What Does it Mean for Buyers With U.S Mortgage Rates Rising Again?

What Does it Mean for Buyers with U.S Mortgage Rates Rising Again?

An increase in mortgage interest rates sometimes points to a rise in consumer confidence. This means that a firming market and rising incomes will help to promote inflation over time. In the past six months, there has been an increase in mortgage rates by more than a half percentage point. The average rate of a 30-year fixed mortgage recently crossed back over 3% before jumping 9 basis points a few days later to 3.1%. However, experts don't expect any significant increase in the 30-year fixed mortgage rate.

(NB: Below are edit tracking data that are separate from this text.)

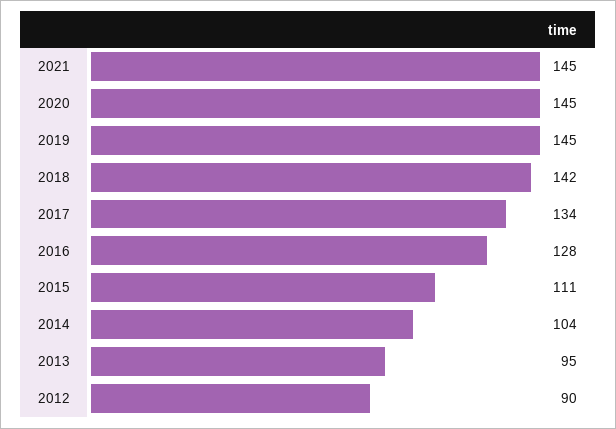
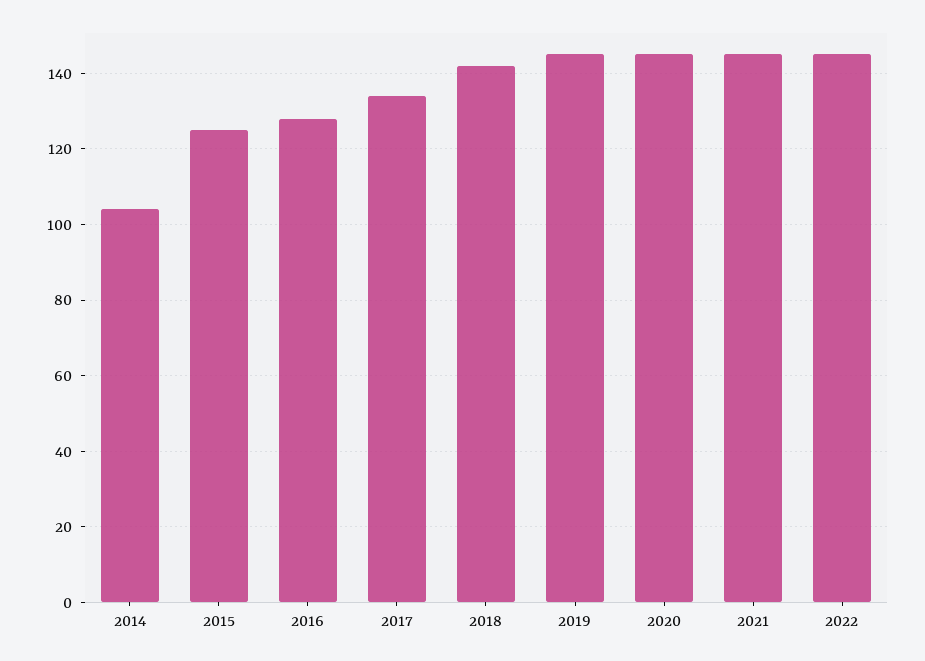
2015: 111 -> 125
2013: 95 -> none
2012: 90 -> none
2022: none -> 145

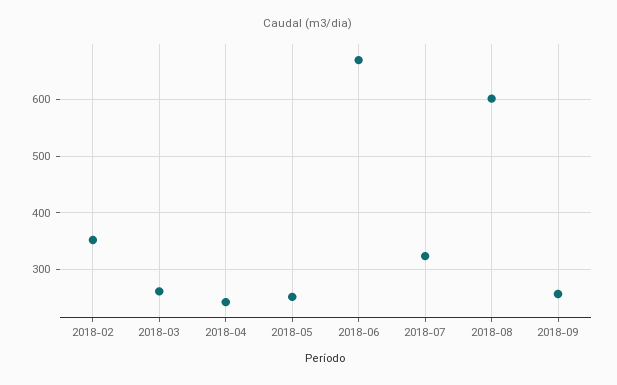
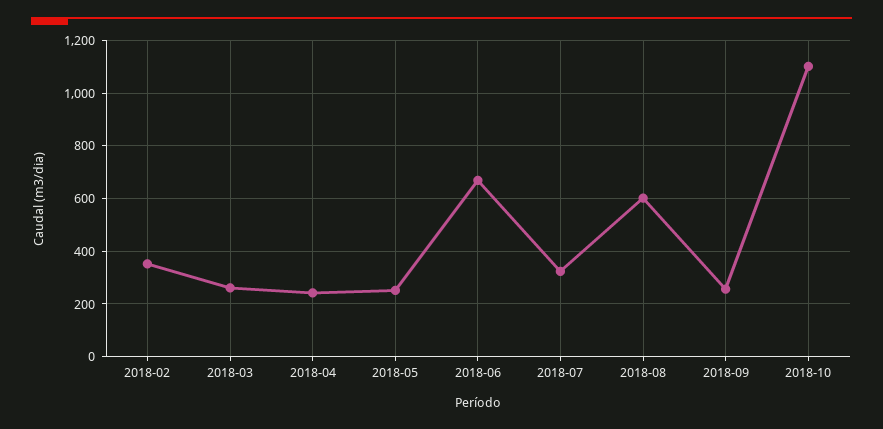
2018-10: none -> 1100

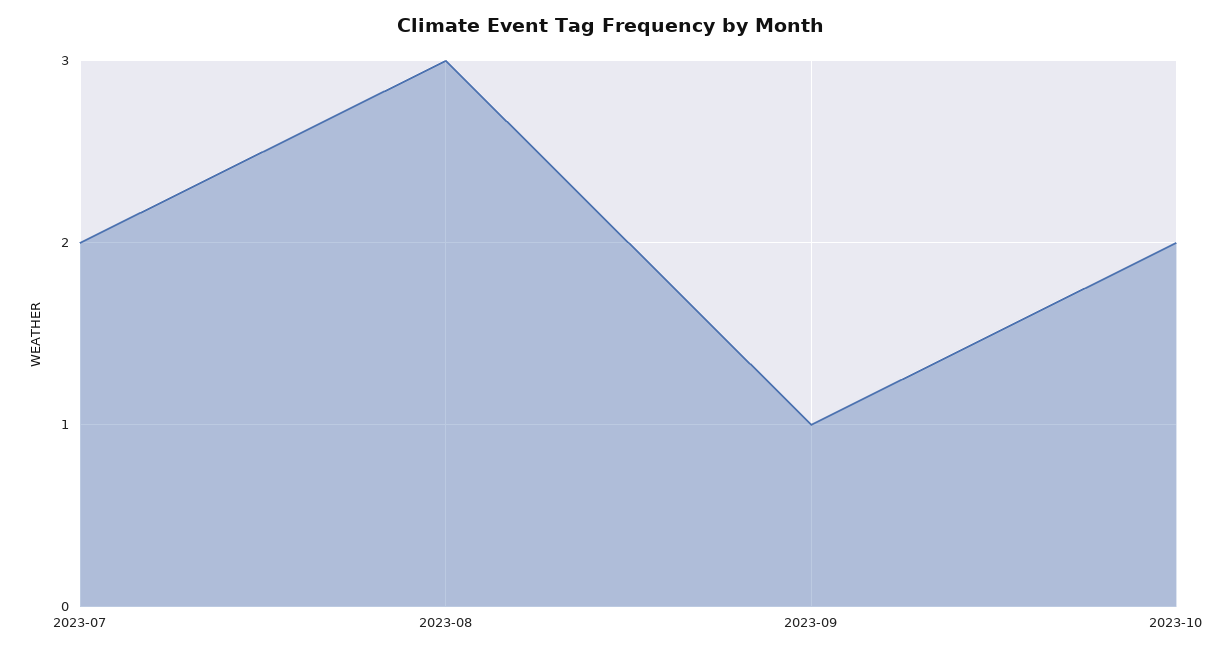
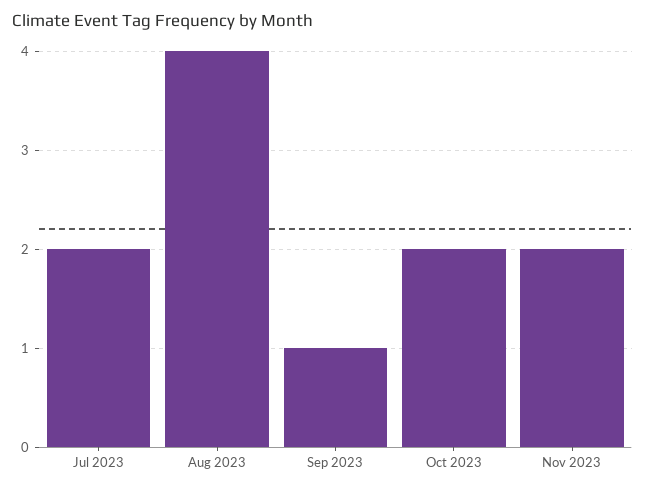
2023-08: 3 -> 4
Nov 2023: none -> 2

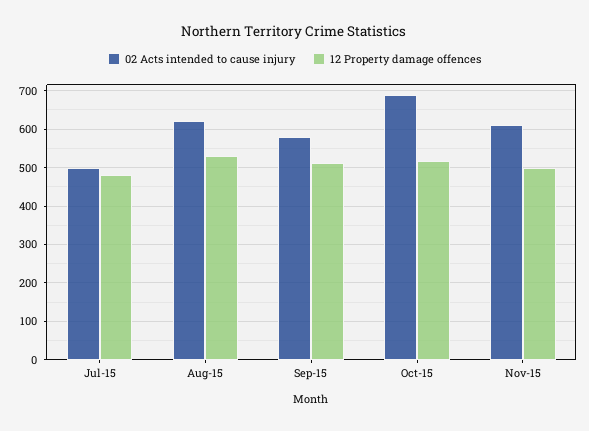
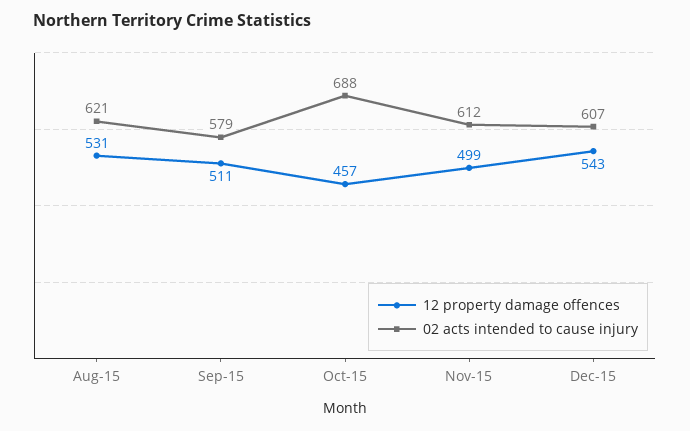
02 Acts intended to cause injury, Jul-15: 500 -> none
12 Property damage offences, Jul-15: 480 -> none
12 Property damage offences, Oct-15: 520 -> 457
12 Property damage offences, Dec-15: none -> 543
02 Acts intended to cause injury, Dec-15: none -> 607

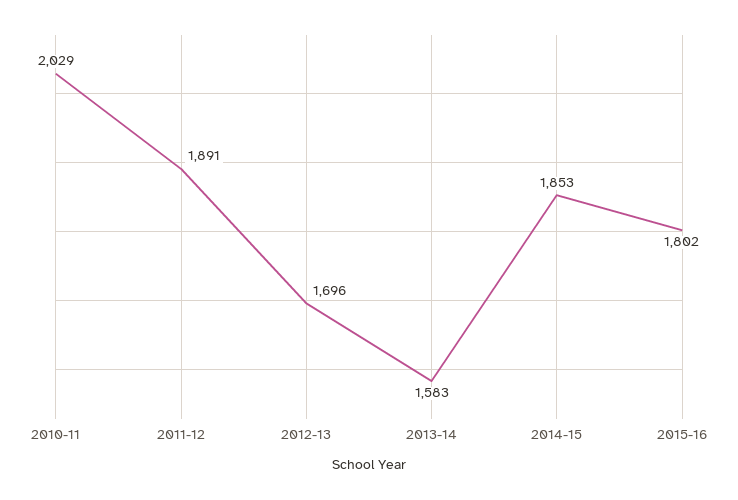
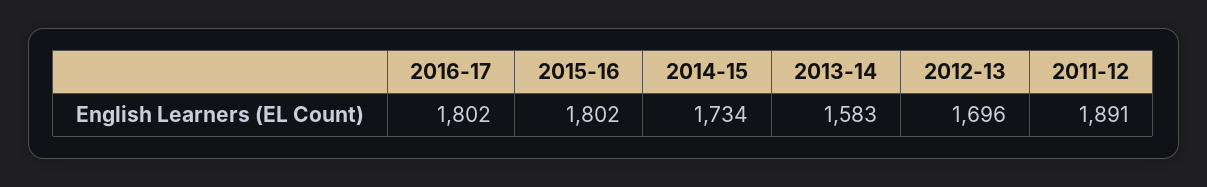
2010-11: 2029 -> none
2014-15: 1853 -> 1734
2016-17: none -> 1802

No government institution directly regulates mortgage rates. Several broader market factors influence rates, from housing demand to inflation, and even the general health of the economy. Therefore, whether rates go up or down, there remain suburbs where prices are going up or down, irrespective of what is happening to the rates.

What Do Rising Mortgage Rates Indicate?

It's a Sign of an Improving Economy

Experts say that rising interest rates are a sign of economic recovery nationally. Mortgage interest rate increases not only point to increased consumer confidence but also to firming labor markets and rising incomes, which help to promote inflation over time. Higher mortgage rates also point to reducing uncertainty among investors, signaling that the economy is getting better. This makes investors pull money out of bonds which are perceived to be safer into riskier investments such as stocks. In turn, this presses mortgage rates up and raises short-term interest rates. Higher rates point to the economy doing better, which is good for housing prices.

Increased Sales

Higher mortgage rates merged with rising prices result in sales increases. A 25 point increase on a 30-year mortgage at today's price might cost borrowers thousands of dollars over the loan's lifespan, which coupled with rising prices today, means the rates will motivate buyers into buying homes.

The Rates Today Are Still Historically Low

As long as the United States economy is in recession, mortgage rates are expected to remain low. The 3% interest rate is still historically low compared to the 5%-6 % rate 15 years ago. Therefore, this is the opportune time to purchase a home or refinance your mortgage. When the economy is strong and employment rates are low, interest rates will rise since the demand is higher.   

Rising Rates Hinder Home Ownership

Changes in interest rates can greatly influence your ability to buy a home. A drop in interest rates lowers the cost of obtaining a mortgage, and this increases the demand for property and pushes prices up. Besides the price of a new home, the availability of capital and the investment demand is greatly affected by interest rates. The flow of capital influences a property's supply and demand, which affects property prices. Thus, an increase in interest rates can sometimes hinder an individual from homeownership.

Fewer Refinances

The most opportune time to refinance your mortgage is when the rates are low. Sometimes, even with rising interest rates, an older mortgage may have a higher rate than those being offered currently. Sometimes an improved credit rating or a decision to lengthen or shorten your mortgage duration could bring refinancing terms that could save you money in the long term. For refinancing to be of benefit to an individual, interest rates must be lower than what you were paying previously. However, you should look at how much of a percentage change in the interest rate you will get and how much money you will save before you refinance.

We Can Help

Interest rates are bound to rise and fall over time, and choosing not to buy a home today might be choosing never to buy a home. Hyde Homes is a company that is dedicated to building quality homes at affordable prices. We offer a wide range of floor plans and communities for you to choose from. Contact us now for more information.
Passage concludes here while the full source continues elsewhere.